→ What the task asks
Answer with the exact lines of the following material from the one containing "payment method: gift card -> Visa" through the one containing "total: 59.42 -> 59.02", both end lines included.

Segment Start: Listed entries

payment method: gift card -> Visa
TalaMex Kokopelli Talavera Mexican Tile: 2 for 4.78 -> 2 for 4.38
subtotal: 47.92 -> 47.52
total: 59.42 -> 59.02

Segment End: Listed entries
Segment Start: Listed entries

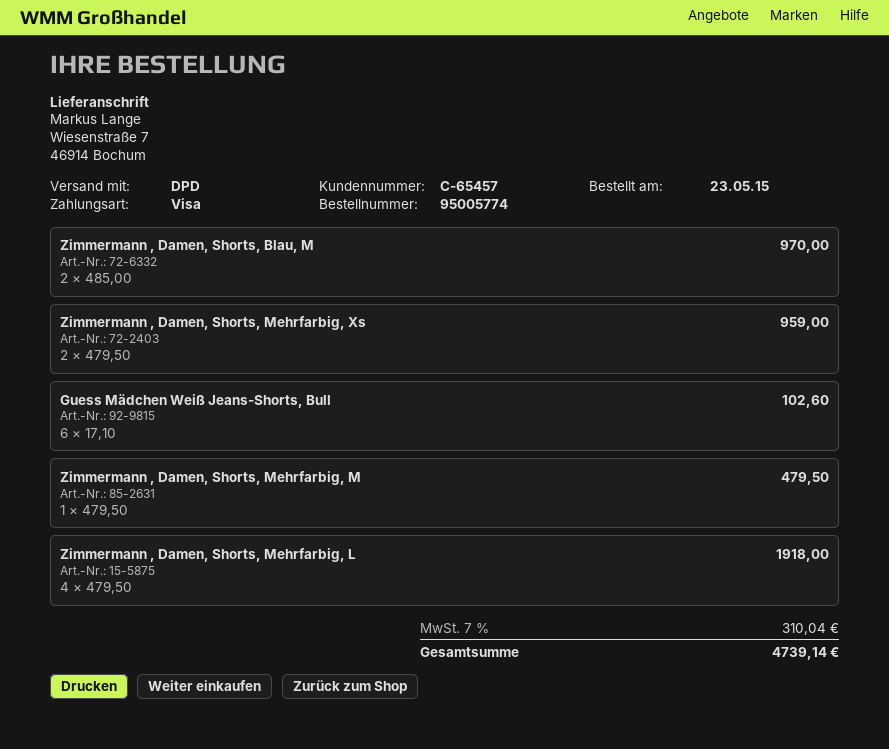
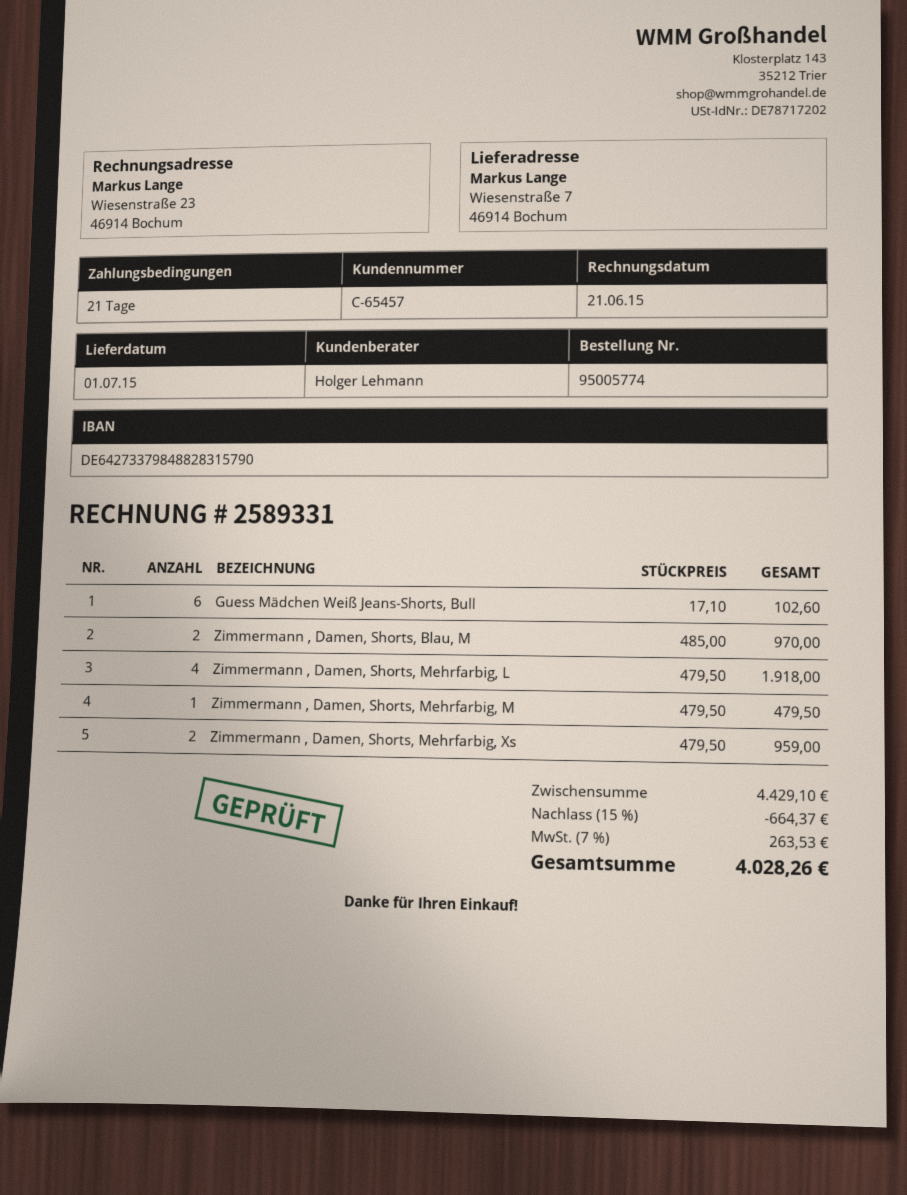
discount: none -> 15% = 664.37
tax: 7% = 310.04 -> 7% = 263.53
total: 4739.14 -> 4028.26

Segment End: Listed entries

→ Output below
payment method: gift card -> Visa
TalaMex Kokopelli Talavera Mexican Tile: 2 for 4.78 -> 2 for 4.38
subtotal: 47.92 -> 47.52
total: 59.42 -> 59.02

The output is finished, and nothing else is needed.